Von Guido Dörheide (03.04.2026)
„Endlich wieder Morrissey hören, ohne danach zu duschen“, schrieb Sven Kabelitz 2024 auf laut.de über Brigitte Calls Ne Babys Debütalbum „The Future Is Our Way Out“ und machte mich neugierig auf diese neue Band aus Chicago, Illinois, USA. Und wahrlich – das Album klang sehr schön nach den Smiths, allerdings so sehr, dass ich mich nicht traute, der Band tatsächlich zu trauen.
Heuer legen Wes Leavins (voc), Jack Fluegel (git), Devon Wessels (b) und Jeremy Benshish (dr) mit „Irreversible“ nach und siehe da – während der erste Song „There Always“ sowohl gitarristisch als auch gesanglich wieder sehr nach den Smiths klingt (auch textlich haut Leavins viele schöne Morrisseyismen wie „But the one you really love won’t always be the one that loves you, and the one that truly loves you they won’t always be the one that you love“ raus, der Himmel weiß, wie miserabel er sich dabei fühlen mag), finden BCMB ab dem folgenden „Slumber Party“ ihren eigenen Weg, das gesamte Vereinigte Königreich des 80er-Indie-Rocks leerzuräubern. Ein wenig Smiths, ein wenig Echo And The Bunnymen, ein wenig Pulp und was weiß ich alles noch, auch Roy Orbison wird gerne als Vergleich herangezogen.

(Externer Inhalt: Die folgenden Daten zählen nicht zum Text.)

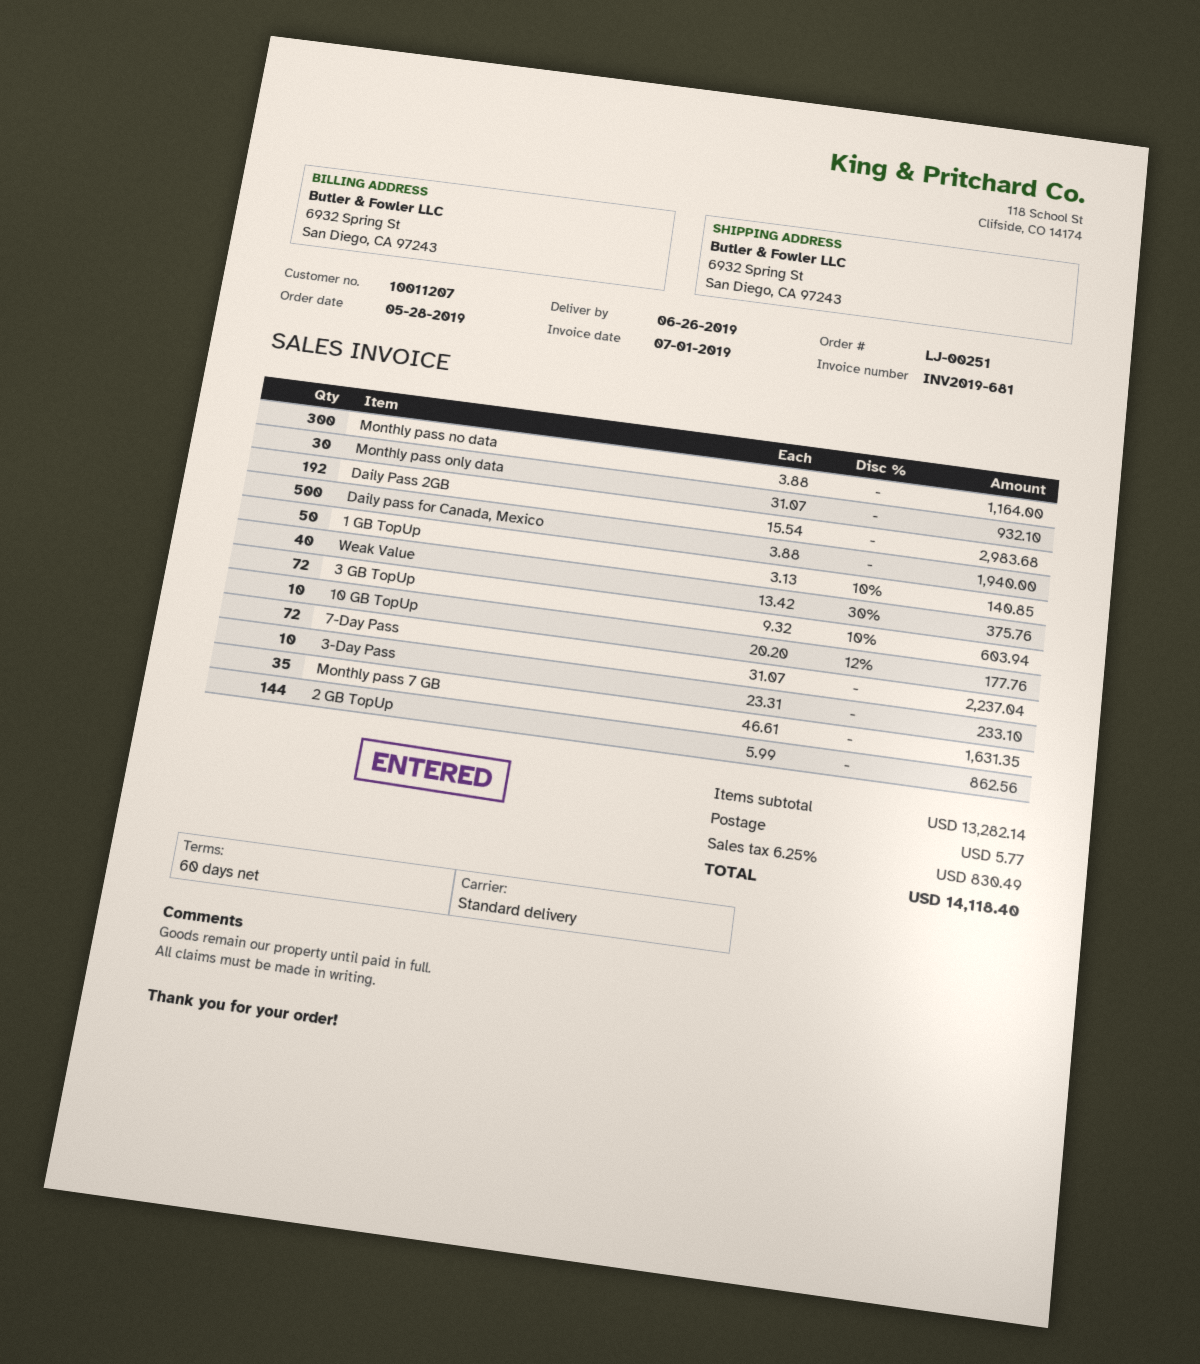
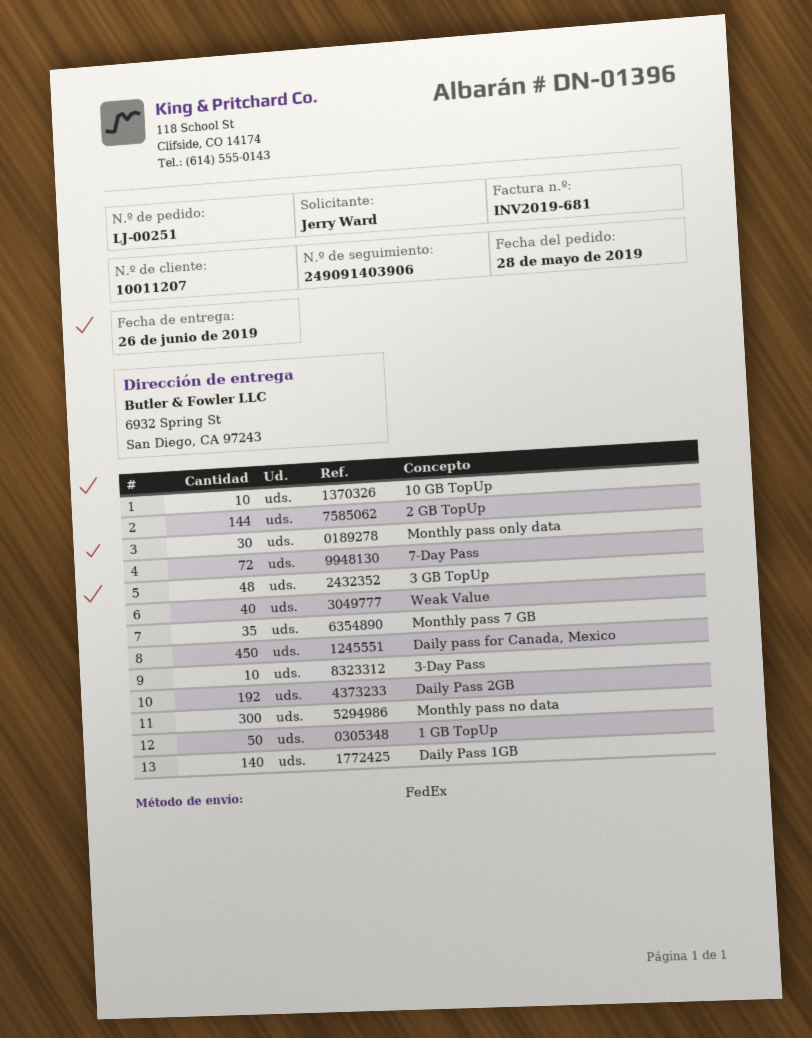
shipping method: standard -> FedEx
Daily pass for Canada, Mexico: 500 -> 450
3 GB TopUp: 72 -> 48
Daily Pass 1GB: none -> 140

Also gesanglich hauen der Morrissey- und auch der Orbison-Vergleich gut hin, musikalisch fühle ich mich vor allem bei „Slumber Party“ sehr an die großen Zeiten von Pulp erinnert, so sehr zieht mich der Song in einen hypnotischen Strudel dezent krachigen Indiegitarrenrocks alter Schule hinein.
„I Danced With Another Love In My Dream“ ist dann wieder ein Titel, wie er auch Morrissey eingefallen sein könnte, und der Song ist schmissig, wartet mit einem großartigen Gitarrensolo auf und mach in jeglicher Hinsicht Freude.
„The Pit“ klingt dann getragener, düsterer und elektronischer, weiter weg von den Smiths geht es nicht und das ist echt auch gut so. Von wegen so Existenzberechtigung und so. Leavins schmachtet auf das Hervorragendste (Orbison ist das Stichwort) und musikalisch gibt es nichts zu meckern. Lediglich das Schlagzeug ist (Gut! Es ist auf jeden Fall gut!) deutlich langweiliger als bei den Smiths, ein Mike Joyce ist eben durch niemanden zu ersetzen. Und warum vergleiche ich BCMB jetzt schon wieder mit den Smiths, obwohl ich vorher noch festgestellt hatte, dass das überhaupt gar nicht angebracht ist?
Äääh, vermutlich, weil Jack Fluegel auf dem folgenden „Truth Is Stranger Than Fiction“ so dermaßen losjangled, als wolle er den Johnny-Marr-Soundalike-Contest gewinnen, und es ist Wes Leavins Verdienst, mit seinem kraftvollen und überhaupt gar nicht jammerndem Gesang klarzustellen, dass man sich von den Smiths tatsächlich emanzipiert hat. Im Refrain stellt Leavins dann unmissverständlich klar, dass die Wahrheit soviel merkwürdiger ist als die Fiktion, und das tut er nicht nur mit Nachdruck, sondern auch mit Tremolo. Herrlich. Und er kann es.
„These Acts Of Which We’re Designed“ leitet dann mit Elektronikgeplucker ein, die Melodie schmeichelt dem Gehör der Zuhörenden, die 1980er waren wahrlich nicht nur schlecht, sondern oft sehr schön, und das wird hier auf das Vortrefflichste zelebriert.
Stilistisch geht es auf „I Can’t Have You All To Myself“ ganz ähnlich weiter, dann folgen zwei schmissigere Songs und am Ende gibt es mit „Send Those Memories“ nochmal das ganz fette Tränendrüsengeschmachte. „Send those memories to me, I want them back. I miss you, misery, to me, it wasn’t so bad.“ Oder wie meine jüngere Tochter Greta sagen würde: „Ich mag Dich nicht mehr. Gib mir meine Telefonnummer zurück!“
Hier wird gejammert und gerockt und die 80er Jahre werden nochmal Paroli laufen gelassen, und das in ganz hervorragender Art und Weise.